-- GOAL OF THE EXERCISE --
Retype each entry exactly. Skip any pictures.

-- PROVIDED INFORMATION --
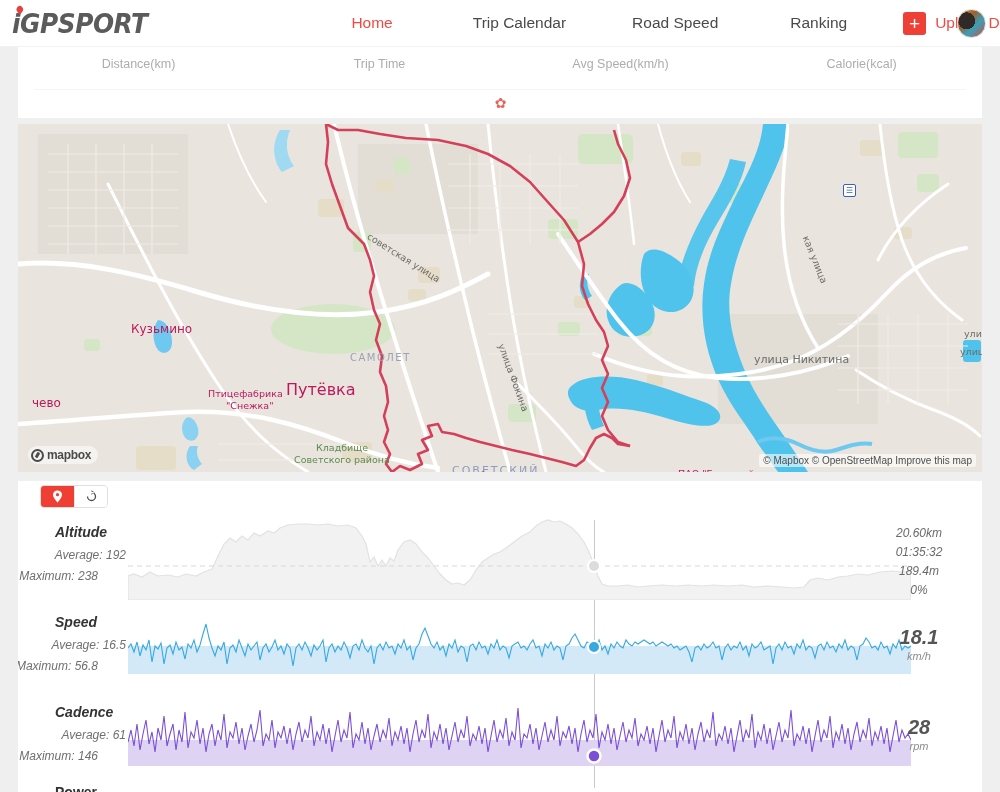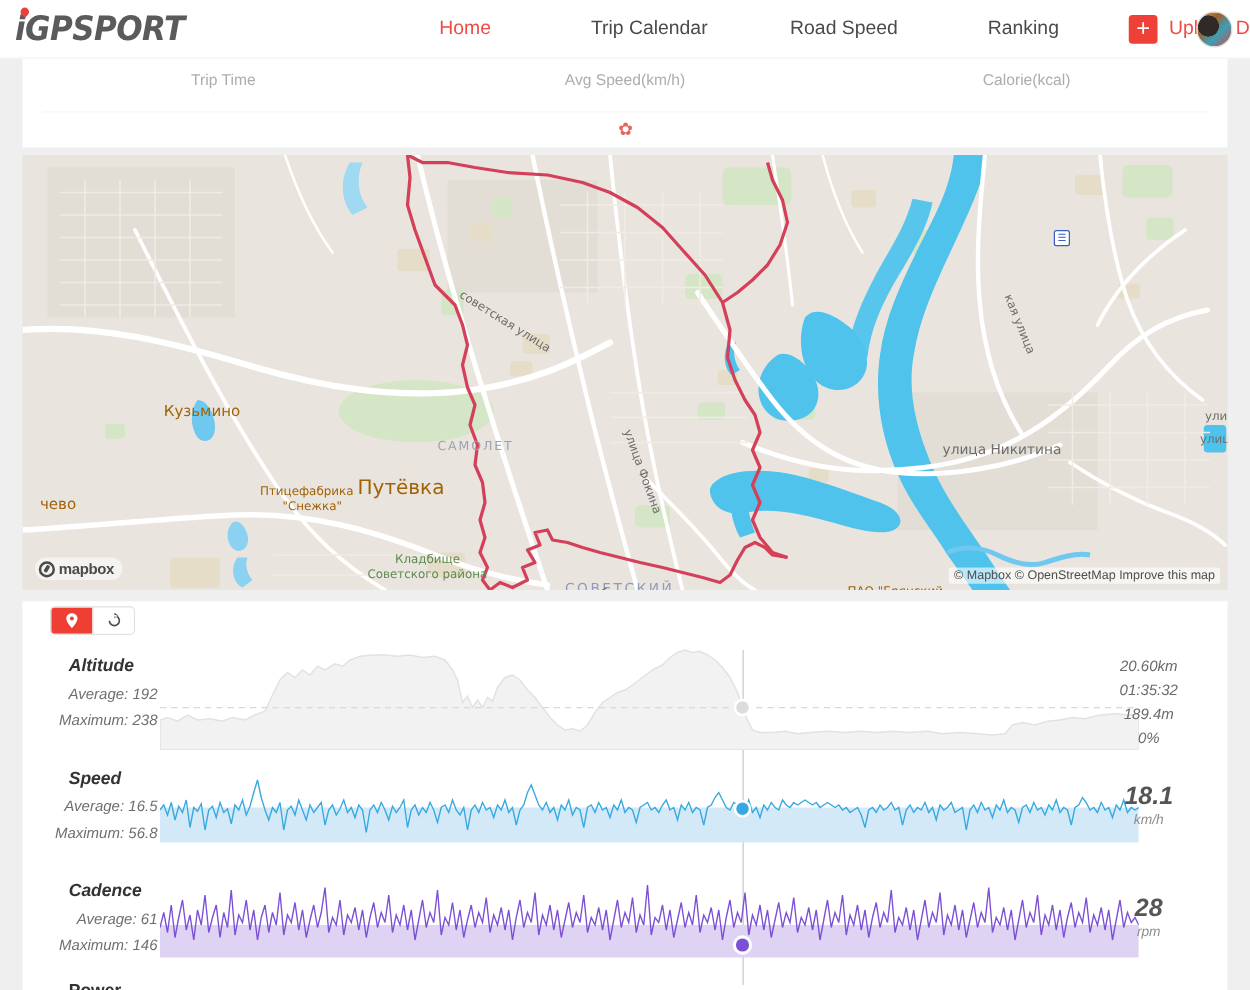--- a/index.html
+++ b/index.html
@@ -207,6 +207,9 @@
 
   <div class="stats-card">
     <div class="stats-row">
+      <div class="stat-col">
+        <div class="stat-label">Distance(km)</div>
+      </div>
       <div class="stat-col">
         <div class="stat-label">Trip Time</div>
       </div>

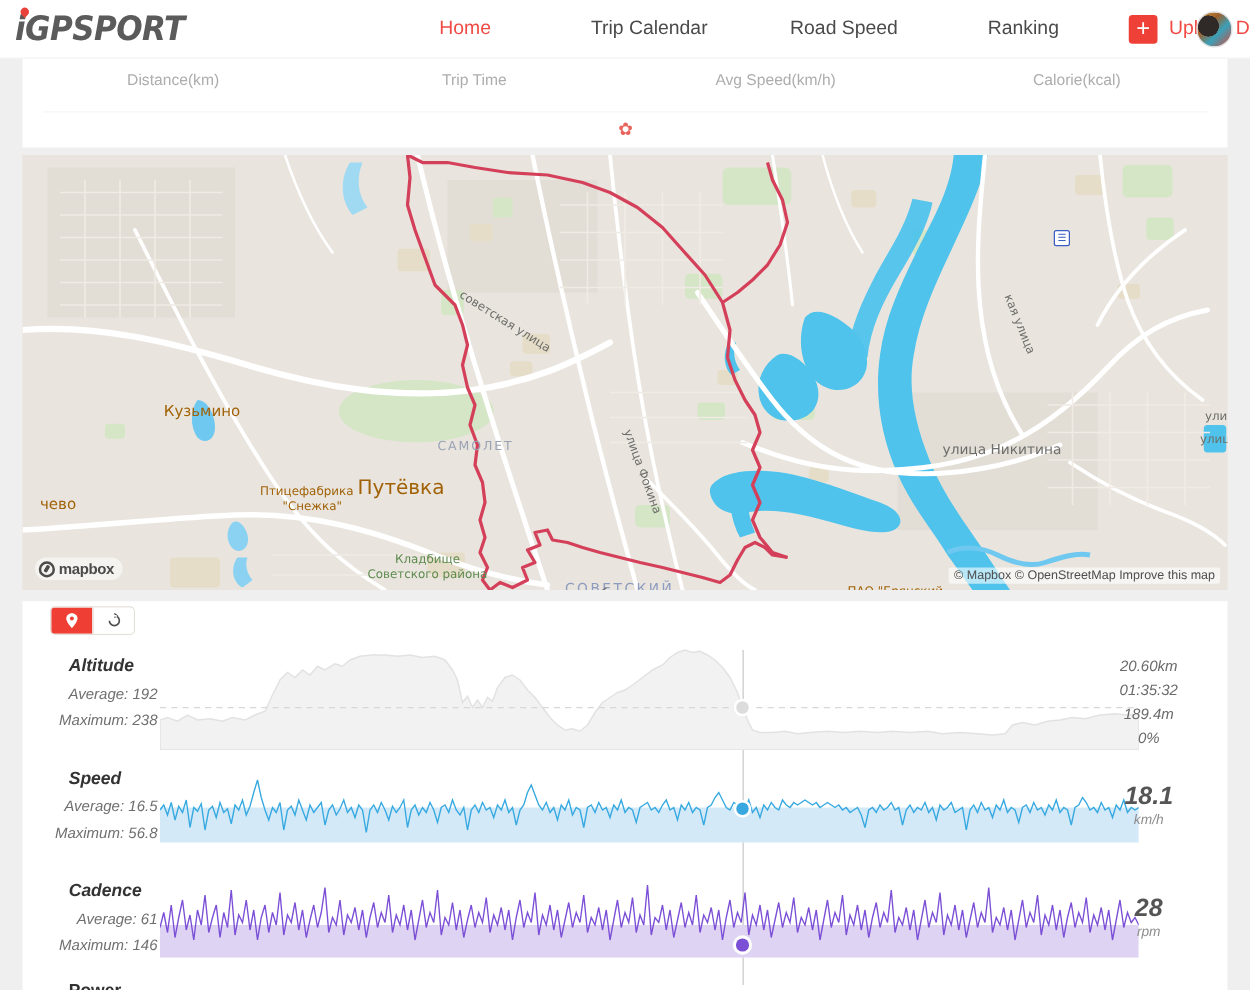--- a/index.html
+++ b/index.html
@@ -92,7 +92,7 @@
   .map-label.hood { font-size: 10px; color: #9aa3b5; letter-spacing: 1.5px; }
   .map-label.street { color: #6d6d6b; font-size: 9.5px; }
   .map-label.park { color: #5d8a4e; font-size: 9.5px; text-align: center; }
-  .map-label.poi { color: #a16207; font-size: 9.5px; text-align: center; }
+  .map-label.poi { color: #be185d; font-size: 9.5px; text-align: center; }
   .mapbox-logo {
     position: absolute; left: 10px; bottom: 8px; height: 18px;
     display: flex; align-items: center; gap: 3px;

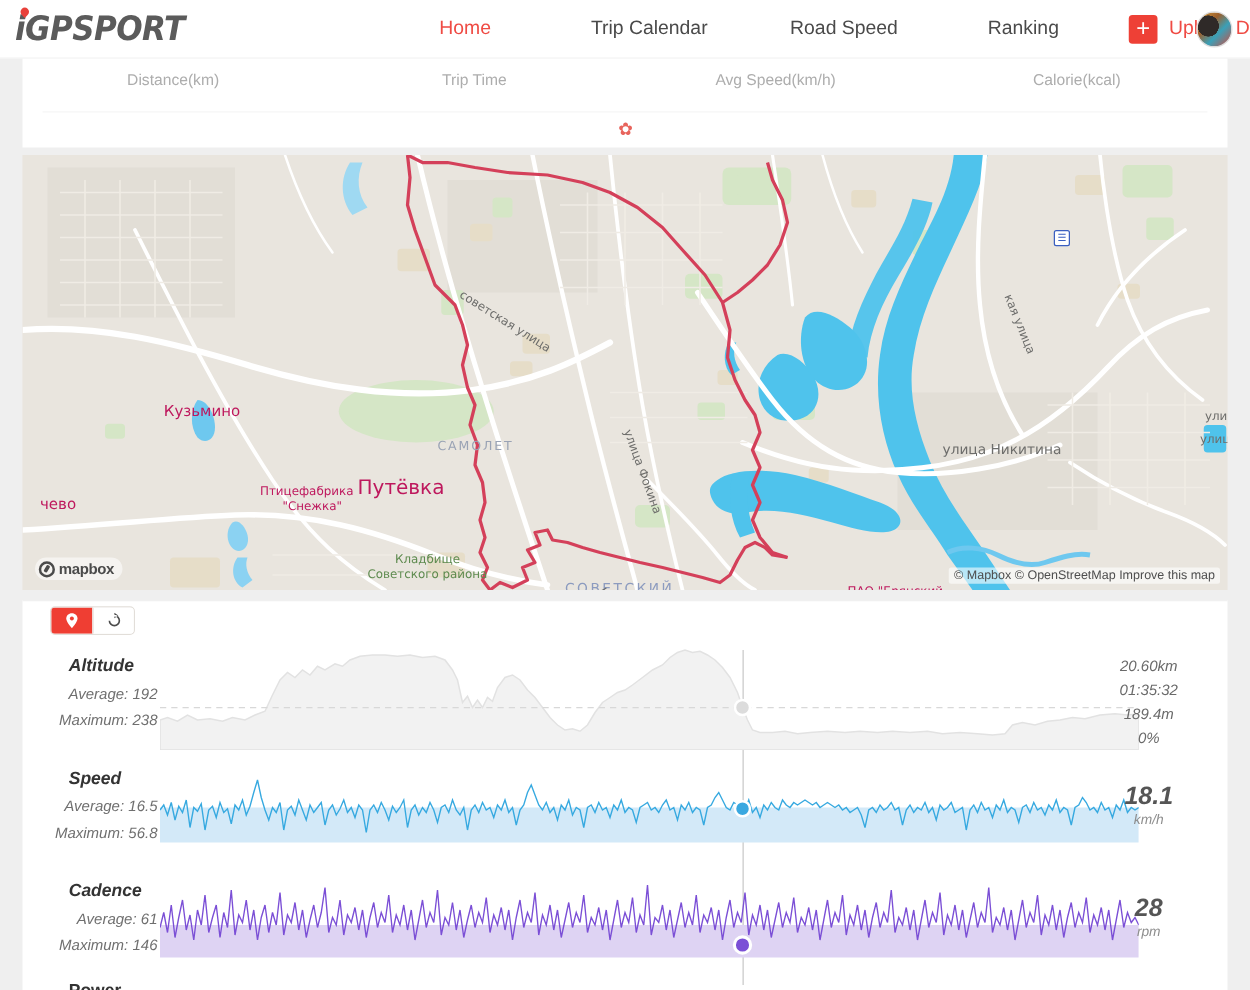--- a/index.html
+++ b/index.html
@@ -155,7 +155,7 @@
     position: absolute; font-size: 12px; color: #6f6f6f; white-space: nowrap;
   }
   .panel .avg { right: 856px; top: 36px; }
-  .panel .max { right: 856px; top: 57px; }
+  .panel .max { right: 884px; top: 57px; }
   .plot { position: absolute; left: 110px; top: 2px; width: 783px; height: 86px; }
   .plot svg { width: 100%; height: 100%; display: block; }
   .val-main {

-- RESPONSE TO THIS EXERCISE --
--- a/index.html
+++ b/index.html
@@ -207,6 +207,9 @@
 
   <div class="stats-card">
     <div class="stats-row">
+      <div class="stat-col">
+        <div class="stat-label">Distance(km)</div>
+      </div>
       <div class="stat-col">
         <div class="stat-label">Trip Time</div>
       </div>

--- a/index.html
+++ b/index.html
@@ -92,7 +92,7 @@
   .map-label.hood { font-size: 10px; color: #9aa3b5; letter-spacing: 1.5px; }
   .map-label.street { color: #6d6d6b; font-size: 9.5px; }
   .map-label.park { color: #5d8a4e; font-size: 9.5px; text-align: center; }
-  .map-label.poi { color: #a16207; font-size: 9.5px; text-align: center; }
+  .map-label.poi { color: #be185d; font-size: 9.5px; text-align: center; }
   .mapbox-logo {
     position: absolute; left: 10px; bottom: 8px; height: 18px;
     display: flex; align-items: center; gap: 3px;

--- a/index.html
+++ b/index.html
@@ -155,7 +155,7 @@
     position: absolute; font-size: 12px; color: #6f6f6f; white-space: nowrap;
   }
   .panel .avg { right: 856px; top: 36px; }
-  .panel .max { right: 856px; top: 57px; }
+  .panel .max { right: 884px; top: 57px; }
   .plot { position: absolute; left: 110px; top: 2px; width: 783px; height: 86px; }
   .plot svg { width: 100%; height: 100%; display: block; }
   .val-main {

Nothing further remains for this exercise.